Umberg is one of the major figures among contemporary artists questioning notions of abstraction, perception and materiality in painting. He started to paint in the 1970s, from the outset creating monochromes with unconventional materials and supports. Using semi-carbonized plant and animal material to prepare his own pigments, the artist has developed variations labeled, for example, «grape black», «bone black» and «ivory black». The result is a gradation of black shades: the grape derivative is tinted slightly brown, while the ivory is cast in a cooler blue tone. Painting on such surfaces as wood or sometimes aluminium, Umberg has developed a process involving repetitive pigment layering. This patient process can extend over the course of months or even years. The end result is a fully integrated painting structure, where raw materials are transformed into a picture. While the works serve as individual expressions of the artist’s painterly actions, they do not communicate anything personal or betray any traces of an individual style. Through the intensive act of layering pigment, Umberg incorporates physical operations as an imperative part of his artistic practice and adds an intellectual dimension to his technical process.

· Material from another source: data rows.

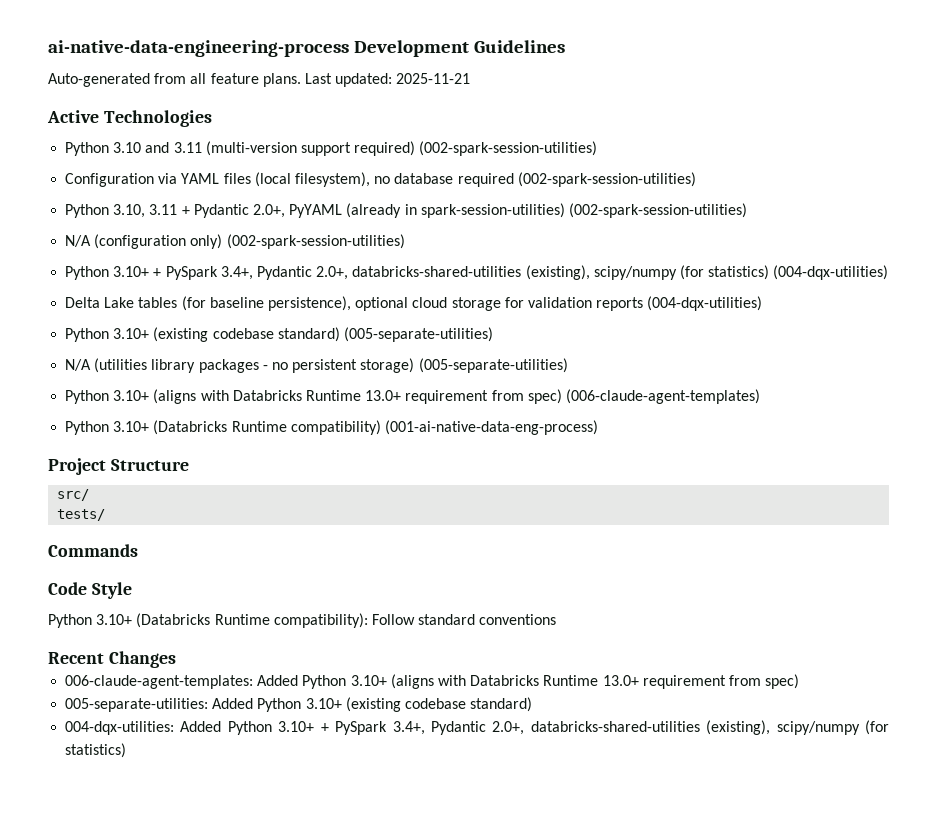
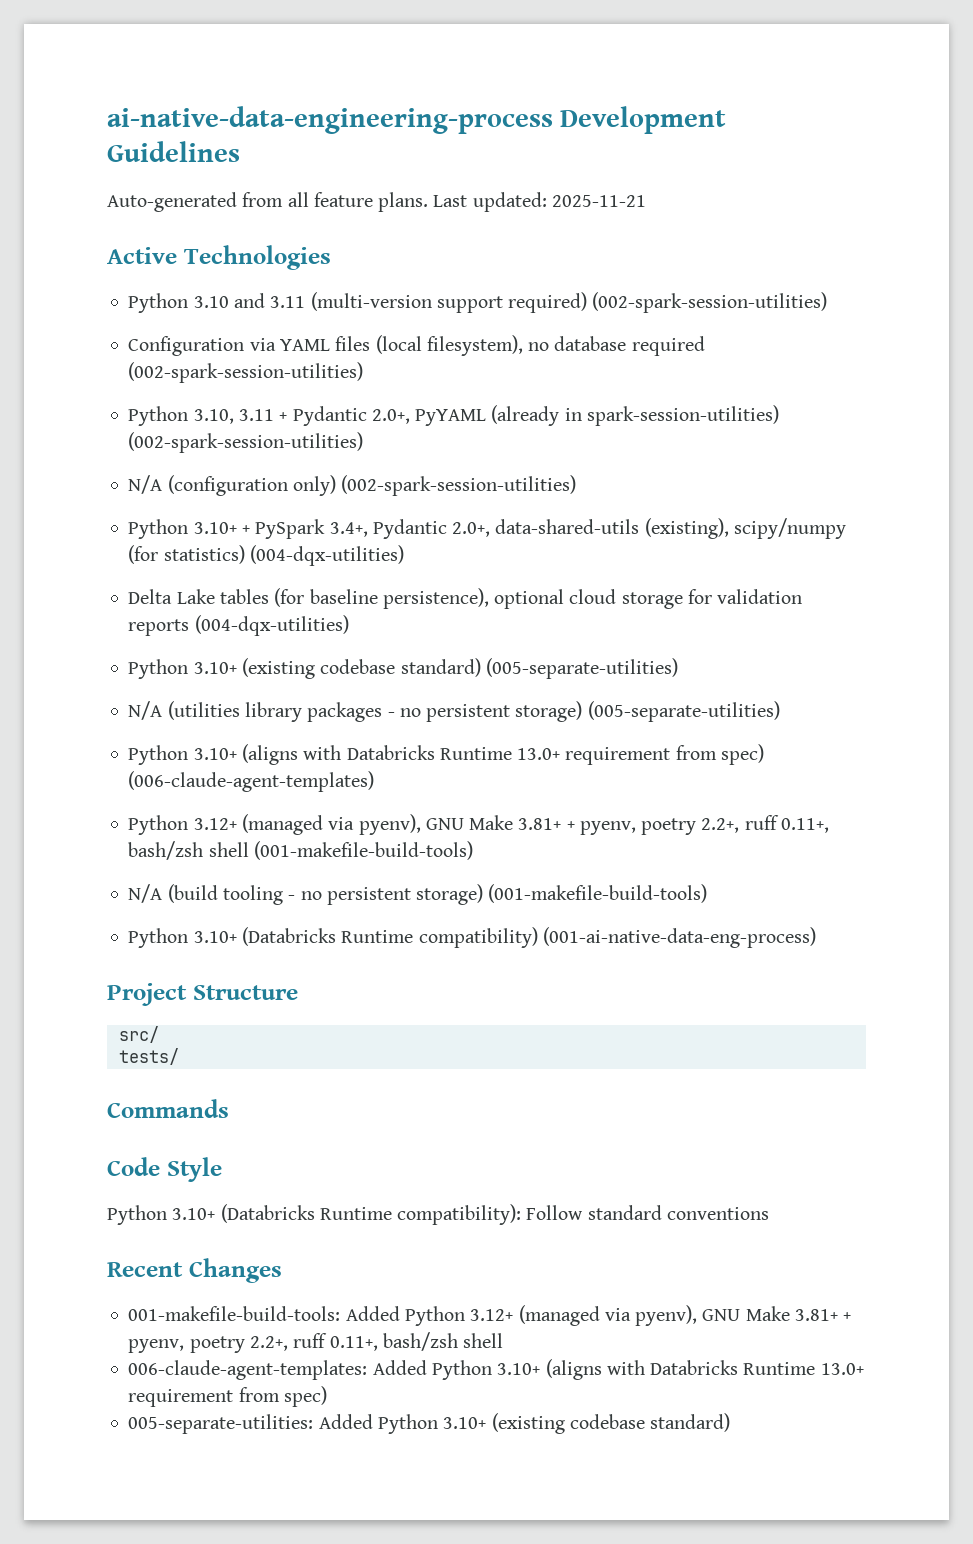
- Python 3.10+ + PySpark 3.4+, Pydantic 2.0+, databricks-shared-utilities (existing), scipy/numpy (for statistics) (004-dqx-utilities)
+ Python 3.10+ + PySpark 3.4+, Pydantic 2.0+, data-shared-utils (existing), scipy/numpy (for statistics) (004-dqx-utilities)
+ Python 3.12+ (managed via pyenv), GNU Make 3.81+ + pyenv, poetry 2.2+, ruff 0.11+, bash/zsh shell (001-makefile-build-tools)
+ N/A (build tooling - no persistent storage) (001-makefile-build-tools)
+ 001-makefile-build-tools: Added Python 3.12+ (managed via pyenv), GNU Make 3.81+ + pyenv, poetry 2.2+, ruff 0.11+, bash/zsh shell
- 004-dqx-utilities: Added Python 3.10+ + PySpark 3.4+, Pydantic 2.0+, databricks-shared-utilities (existing), scipy/numpy (for statistics)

In the first exhibition space, Umberg explores a new mode of serial display and presents a large group of paintings isolated on one wall. Using the span of the wall, he interposes black pigment paintings - which at this point have become his signature style - with smaller works in different shades of green. Together, the pictures can be perceived as a cohesive group that emerges from relations and interactions between each singular work. Simultaneously, these works can be viewed as individual pieces, each of which echoes an apparently similar one in an effort towards approximation. Painted on wood with variable depths, the hanging distances them further from the wall and projects them into the space of the room. In effect, this initiates a dialogue, bridging the gap between observer and picture.

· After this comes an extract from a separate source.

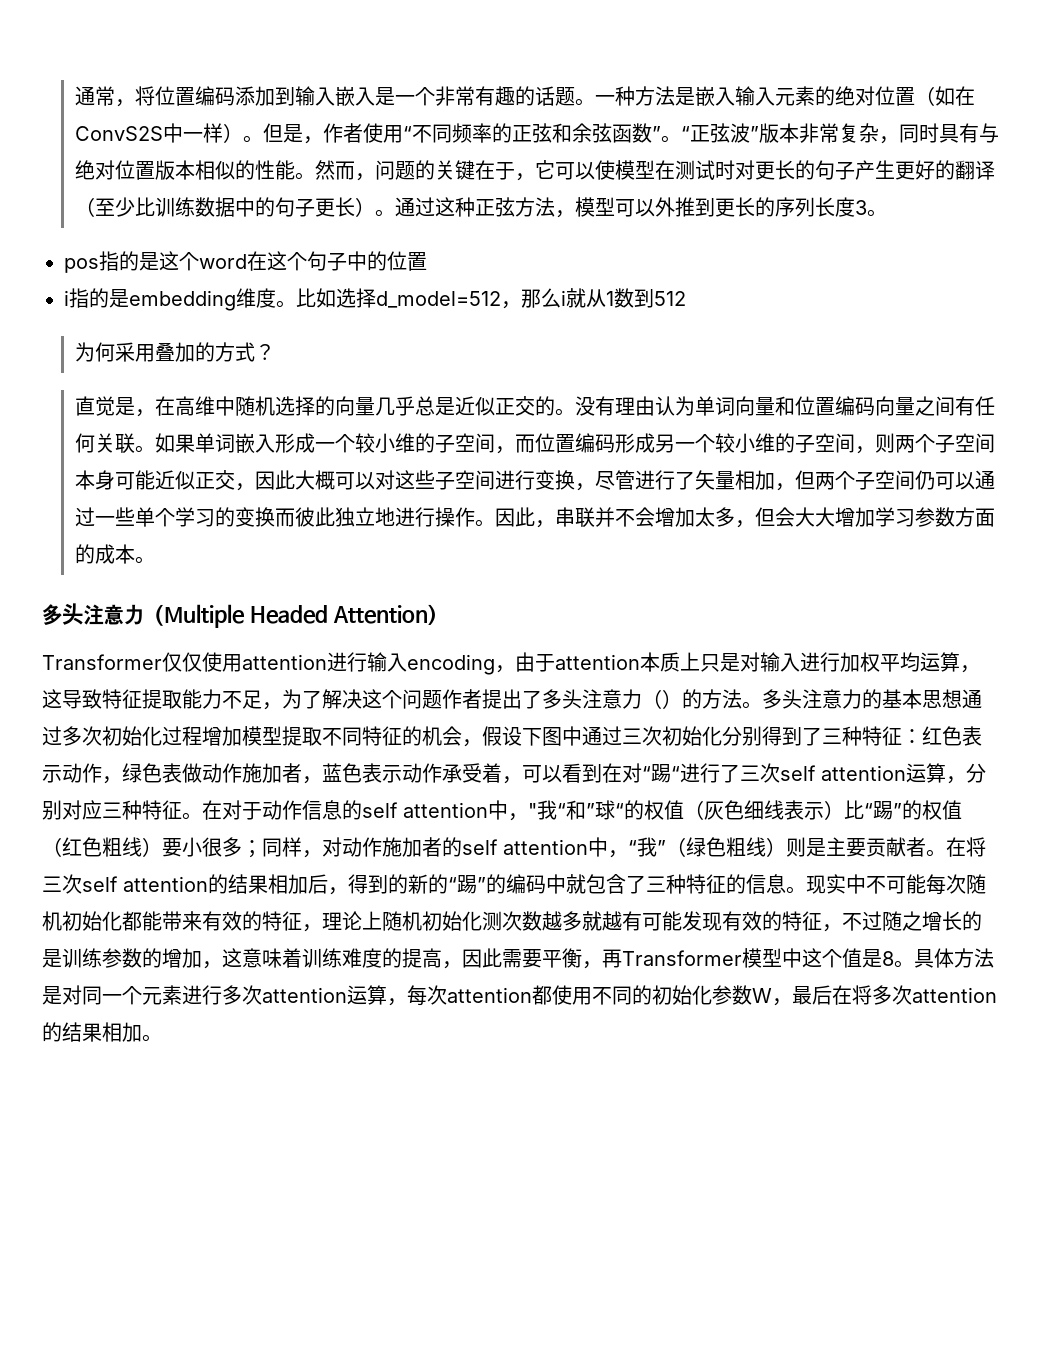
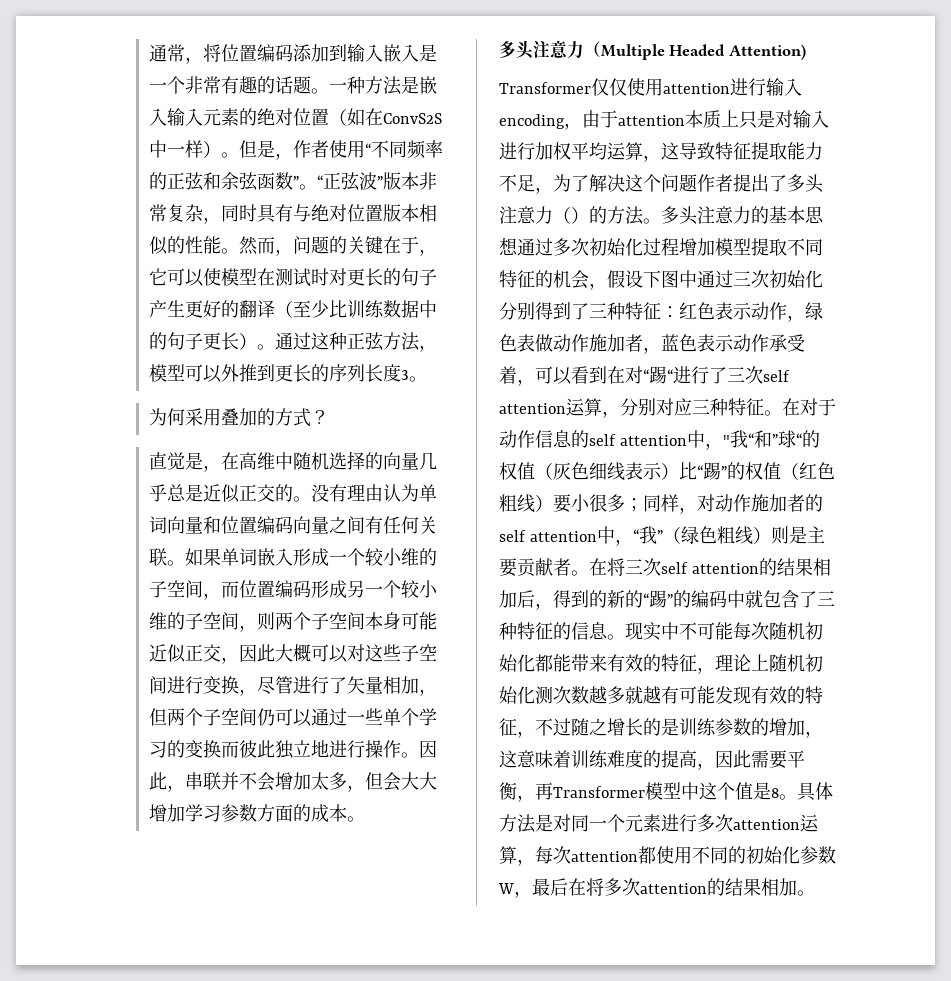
- pos指的是这个word在这个句子中的位置
- i指的是embedding维度。比如选择d_model=512，那么i就从1数到512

On view in the second space is a diptych facing a single painting in a nearly square format that is quite frequently used by the artist. Umberg considers installation to be part of the artistic process, and consequently always installs his paintings himself. He does not conceive of the exhibition space as a neutral container, but works actively with the gallery’s architecture and considers all possibilities of presentation. He thus invites us to look carefully at his paintings, asking us to take our time with them. His paintings not only create a visual experience, but also require the viewer’s active observation involving the entire body. Through their format and placement, Günter Umberg’s paintings pull our attention towards the absolute opaqueness of their rich surfaces. However, it is only by engaging with the works as they extend into the gallery space that we might fully apprehend the paintings’ materiality as spatial experience.